# ABOUT THIS TASK
Repeat verbatim what the listing holds, but not its pictures.

# EXCERPTED DATA

▼

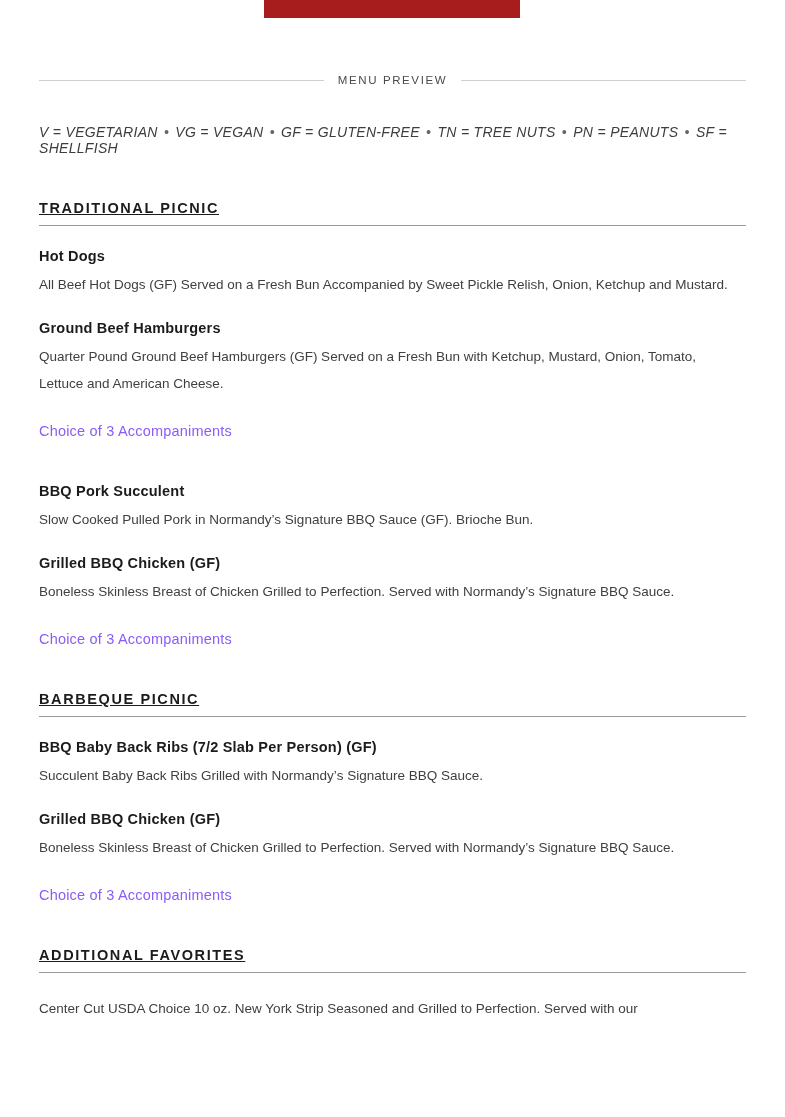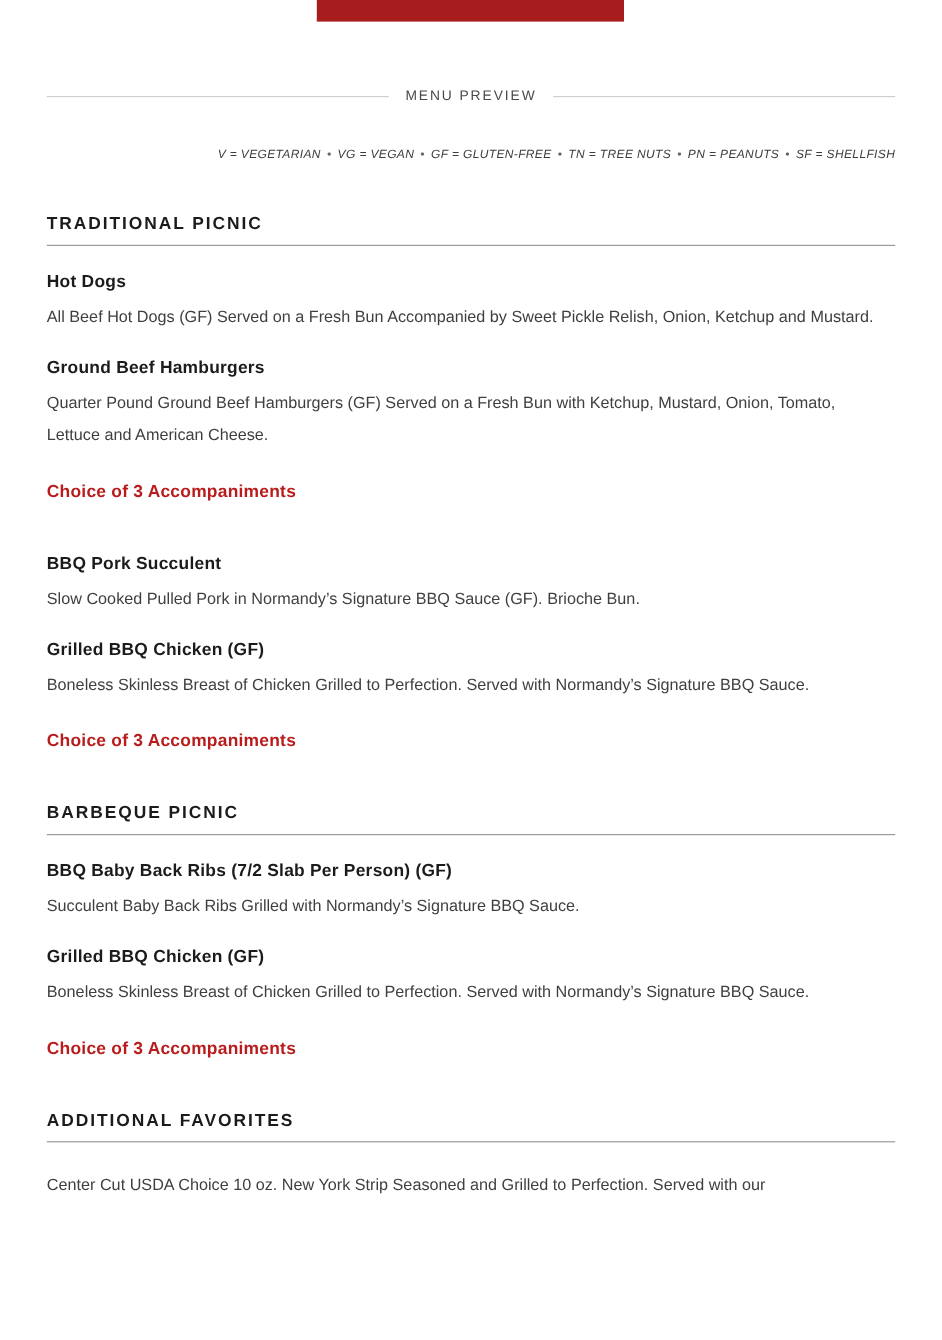--- a/index.html
+++ b/index.html
@@ -60,42 +60,43 @@
     padding: 0 14px;
     font-size: 11.5px;
     letter-spacing: 1.6px;
     color: #4a4a4a;
     font-weight: 400;
     white-space: nowrap;
   }
 
   .legend {
     margin-top: 38px;
-    text-align: right;
-    font-size: 10px;
+    text-align: left;
+    font-size: 14px;
     font-style: italic;
     color: #3d3d3d;
     letter-spacing: 0.3px;
   }
   .legend .eq { font-style: italic; }
   .legend .sep { padding: 0 2px; color: #666; }
 
   
   .section {
     margin-top: 44px;
   }
   .section-title {
     font-size: 14.5px;
     font-weight: bold;
     letter-spacing: 1.6px;
     color: #1b1b1b;
     text-transform: uppercase;
     padding-bottom: 9px;
     border-bottom: 1px solid #9a9a9a;
     margin: 0;
+    text-decoration: underline;
   }
 
   .item {
     margin-top: 22px;
   }
   .item-name {
     font-size: 14.5px;
     font-weight: bold;
     color: #1b1b1b;
     letter-spacing: 0.2px;
@@ -104,22 +105,22 @@
   .item-desc {
     font-size: 13.5px;
     line-height: 27px;
     color: #3f3f3f;
     margin: 0;
     max-width: 700px;
   }
   .choice {
     margin-top: 26px;
     font-size: 14.5px;
-    font-weight: bold;
-    color: #b91c1c;
+    font-weight: normal;
+    color: #8b5cf6;
     letter-spacing: 0.2px;
   }
 </style>
 </head>
 <body>
 
 <div class="page">
 
   <div class="top-button-wrap">
     <button class="top-button"></button>

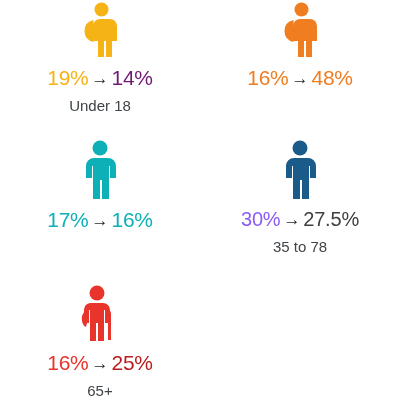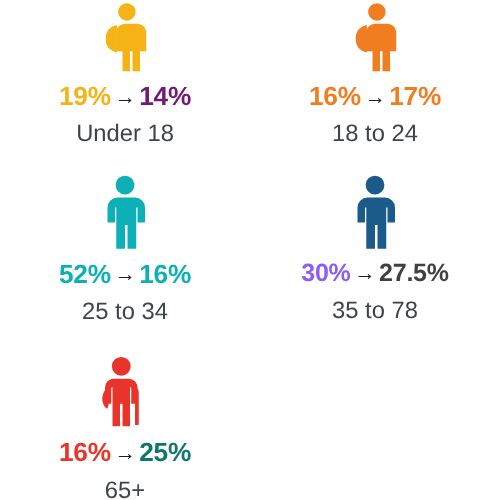--- a/index.html
+++ b/index.html
@@ -54,34 +54,34 @@
   .change-line {
     margin-top: 9px;
     font-size: 21px;
     font-weight: bold;
     letter-spacing: -0.2px;
     white-space: nowrap;
     line-height: 1;
   }
   .cell-3 .change-line { font-size: 20px; }
 
-  .pct { font-weight: bold; text-align: center; }
+  .pct { font-weight: normal; text-align: center; }
 
   .arrow {
     color: #231f20;
     font-size: 17px;
     font-weight: bold;
     padding: 0 3px;
     position: relative;
     top: -1px;
   }
 
   .group-label {
     margin-top: 10px;
-    font-size: 19px;
+    font-size: 15px;
     color: #3f4448;
     font-weight: normal;
     line-height: 1;
   }
 </style>
 </head>
 <body>
 
 <div class="infographic">
 
@@ -107,38 +107,36 @@
       <svg width="54" height="56" viewBox="0 0 54 56">
         <g fill="#f07d20">
           <circle cx="28.5" cy="7.5" r="7"></circle>
           <path d="M20 17 h17 a7 7 0 0 1 7 7 v15 h-5 v16 h-6 v-16 h-2 v16 h-6 v-16 h-5 v-15 a7 7 0 0 1 7 -7 z"></path>
           <path d="M20.5 18 q-9 2 -9 11 q0 9 9 11 z"></path>
           <path d="M22 18 l3 7 l-3 7 l2 -7 z"></path>
         </g>
       </svg>
     </div>
     <div class="change-line">
-      <span class="pct" style="color:#f07d20">16%</span><span class="arrow">→</span><span class="pct" style="color:#f07d20">17%</span>
+      <span class="pct" style="color:#f07d20">16%</span><span class="arrow">→</span><span class="pct" style="color:#f07d20">48%</span>
     </div>
-    <div class="group-label">18 to 24</div>
   </div>
 
   <div class="cell cell-2">
     <div class="figure-wrap">
       <svg width="52" height="60" viewBox="0 0 52 60">
         <g fill="#0cb0b6">
           <circle cx="26" cy="8" r="7.5"></circle>
           <path d="M18 18 h16 a8 8 0 0 1 8 8 v12 h-6 v-12 h-1 v33 h-7 v-19 h-2 v19 h-7 v-33 h-1 v12 h-6 v-12 a8 8 0 0 1 8 -8 z"></path>
         </g>
       </svg>
     </div>
     <div class="change-line">
-      <span class="pct" style="color:#0cb0b6">52%</span><span class="arrow">→</span><span class="pct" style="color:#0cb0b6">16%</span>
+      <span class="pct" style="color:#0cb0b6">17%</span><span class="arrow">→</span><span class="pct" style="color:#0cb0b6">16%</span>
     </div>
-    <div class="group-label">25 to 34</div>
   </div>
 
   <div class="cell cell-3">
     <div class="figure-wrap">
       <svg width="52" height="60" viewBox="0 0 52 60">
         <g fill="#1b5b8a">
           <circle cx="26" cy="8" r="7.5"></circle>
           <path d="M18 18 h16 a8 8 0 0 1 8 8 v12 h-6 v-12 h-1 v33 h-7 v-19 h-2 v19 h-7 v-33 h-1 v12 h-6 v-12 a8 8 0 0 1 8 -8 z"></path>
         </g>
       </svg>
@@ -154,18 +152,18 @@
       <svg width="56" height="58" viewBox="0 0 56 58">
         <g fill="#e8342a">
           <circle cx="25" cy="8" r="7.5"></circle>
           <path d="M18 18 h13 a7 7 0 0 1 7 7 v13 h-5 v-13 h-1 v31 h-6 v-18 h-2 v18 h-6 v-31 h-1 v13 h-5 v-13 a7 7 0 0 1 6 -7 z"></path>
           <path d="M13 26 q-4 4 -3 10 q1 5 4 6 l1 -4 q-2 -2 -2 -5 q0 -3 2 -5 z"></path>
           <path d="M35 24 q4 1 4 5 v26 h-3 v-26 q0 -2 -2 -2 z"></path>
         </g>
       </svg>
     </div>
     <div class="change-line">
-      <span class="pct" style="color:#e8342a">16%</span><span class="arrow">→</span><span class="pct" style="color:#0f766e">25%</span>
+      <span class="pct" style="color:#e8342a">16%</span><span class="arrow">→</span><span class="pct" style="color:#b91c1c">25%</span>
     </div>
     <div class="group-label">65+</div>
   </div>
 
 </div>
 
 </body></html>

▲

# YOUR RESPONSE
--- a/index.html
+++ b/index.html
@@ -60,42 +60,43 @@
     padding: 0 14px;
     font-size: 11.5px;
     letter-spacing: 1.6px;
     color: #4a4a4a;
     font-weight: 400;
     white-space: nowrap;
   }
 
   .legend {
     margin-top: 38px;
-    text-align: right;
-    font-size: 10px;
+    text-align: left;
+    font-size: 14px;
     font-style: italic;
     color: #3d3d3d;
     letter-spacing: 0.3px;
   }
   .legend .eq { font-style: italic; }
   .legend .sep { padding: 0 2px; color: #666; }
 
   
   .section {
     margin-top: 44px;
   }
   .section-title {
     font-size: 14.5px;
     font-weight: bold;
     letter-spacing: 1.6px;
     color: #1b1b1b;
     text-transform: uppercase;
     padding-bottom: 9px;
     border-bottom: 1px solid #9a9a9a;
     margin: 0;
+    text-decoration: underline;
   }
 
   .item {
     margin-top: 22px;
   }
   .item-name {
     font-size: 14.5px;
     font-weight: bold;
     color: #1b1b1b;
     letter-spacing: 0.2px;
@@ -104,22 +105,22 @@
   .item-desc {
     font-size: 13.5px;
     line-height: 27px;
     color: #3f3f3f;
     margin: 0;
     max-width: 700px;
   }
   .choice {
     margin-top: 26px;
     font-size: 14.5px;
-    font-weight: bold;
-    color: #b91c1c;
+    font-weight: normal;
+    color: #8b5cf6;
     letter-spacing: 0.2px;
   }
 </style>
 </head>
 <body>
 
 <div class="page">
 
   <div class="top-button-wrap">
     <button class="top-button"></button>

--- a/index.html
+++ b/index.html
@@ -54,34 +54,34 @@
   .change-line {
     margin-top: 9px;
     font-size: 21px;
     font-weight: bold;
     letter-spacing: -0.2px;
     white-space: nowrap;
     line-height: 1;
   }
   .cell-3 .change-line { font-size: 20px; }
 
-  .pct { font-weight: bold; text-align: center; }
+  .pct { font-weight: normal; text-align: center; }
 
   .arrow {
     color: #231f20;
     font-size: 17px;
     font-weight: bold;
     padding: 0 3px;
     position: relative;
     top: -1px;
   }
 
   .group-label {
     margin-top: 10px;
-    font-size: 19px;
+    font-size: 15px;
     color: #3f4448;
     font-weight: normal;
     line-height: 1;
   }
 </style>
 </head>
 <body>
 
 <div class="infographic">
 
@@ -107,38 +107,36 @@
       <svg width="54" height="56" viewBox="0 0 54 56">
         <g fill="#f07d20">
           <circle cx="28.5" cy="7.5" r="7"></circle>
           <path d="M20 17 h17 a7 7 0 0 1 7 7 v15 h-5 v16 h-6 v-16 h-2 v16 h-6 v-16 h-5 v-15 a7 7 0 0 1 7 -7 z"></path>
           <path d="M20.5 18 q-9 2 -9 11 q0 9 9 11 z"></path>
           <path d="M22 18 l3 7 l-3 7 l2 -7 z"></path>
         </g>
       </svg>
     </div>
     <div class="change-line">
-      <span class="pct" style="color:#f07d20">16%</span><span class="arrow">→</span><span class="pct" style="color:#f07d20">17%</span>
+      <span class="pct" style="color:#f07d20">16%</span><span class="arrow">→</span><span class="pct" style="color:#f07d20">48%</span>
     </div>
-    <div class="group-label">18 to 24</div>
   </div>
 
   <div class="cell cell-2">
     <div class="figure-wrap">
       <svg width="52" height="60" viewBox="0 0 52 60">
         <g fill="#0cb0b6">
           <circle cx="26" cy="8" r="7.5"></circle>
           <path d="M18 18 h16 a8 8 0 0 1 8 8 v12 h-6 v-12 h-1 v33 h-7 v-19 h-2 v19 h-7 v-33 h-1 v12 h-6 v-12 a8 8 0 0 1 8 -8 z"></path>
         </g>
       </svg>
     </div>
     <div class="change-line">
-      <span class="pct" style="color:#0cb0b6">52%</span><span class="arrow">→</span><span class="pct" style="color:#0cb0b6">16%</span>
+      <span class="pct" style="color:#0cb0b6">17%</span><span class="arrow">→</span><span class="pct" style="color:#0cb0b6">16%</span>
     </div>
-    <div class="group-label">25 to 34</div>
   </div>
 
   <div class="cell cell-3">
     <div class="figure-wrap">
       <svg width="52" height="60" viewBox="0 0 52 60">
         <g fill="#1b5b8a">
           <circle cx="26" cy="8" r="7.5"></circle>
           <path d="M18 18 h16 a8 8 0 0 1 8 8 v12 h-6 v-12 h-1 v33 h-7 v-19 h-2 v19 h-7 v-33 h-1 v12 h-6 v-12 a8 8 0 0 1 8 -8 z"></path>
         </g>
       </svg>
@@ -154,18 +152,18 @@
       <svg width="56" height="58" viewBox="0 0 56 58">
         <g fill="#e8342a">
           <circle cx="25" cy="8" r="7.5"></circle>
           <path d="M18 18 h13 a7 7 0 0 1 7 7 v13 h-5 v-13 h-1 v31 h-6 v-18 h-2 v18 h-6 v-31 h-1 v13 h-5 v-13 a7 7 0 0 1 6 -7 z"></path>
           <path d="M13 26 q-4 4 -3 10 q1 5 4 6 l1 -4 q-2 -2 -2 -5 q0 -3 2 -5 z"></path>
           <path d="M35 24 q4 1 4 5 v26 h-3 v-26 q0 -2 -2 -2 z"></path>
         </g>
       </svg>
     </div>
     <div class="change-line">
-      <span class="pct" style="color:#e8342a">16%</span><span class="arrow">→</span><span class="pct" style="color:#0f766e">25%</span>
+      <span class="pct" style="color:#e8342a">16%</span><span class="arrow">→</span><span class="pct" style="color:#b91c1c">25%</span>
     </div>
     <div class="group-label">65+</div>
   </div>
 
 </div>
 
 </body></html>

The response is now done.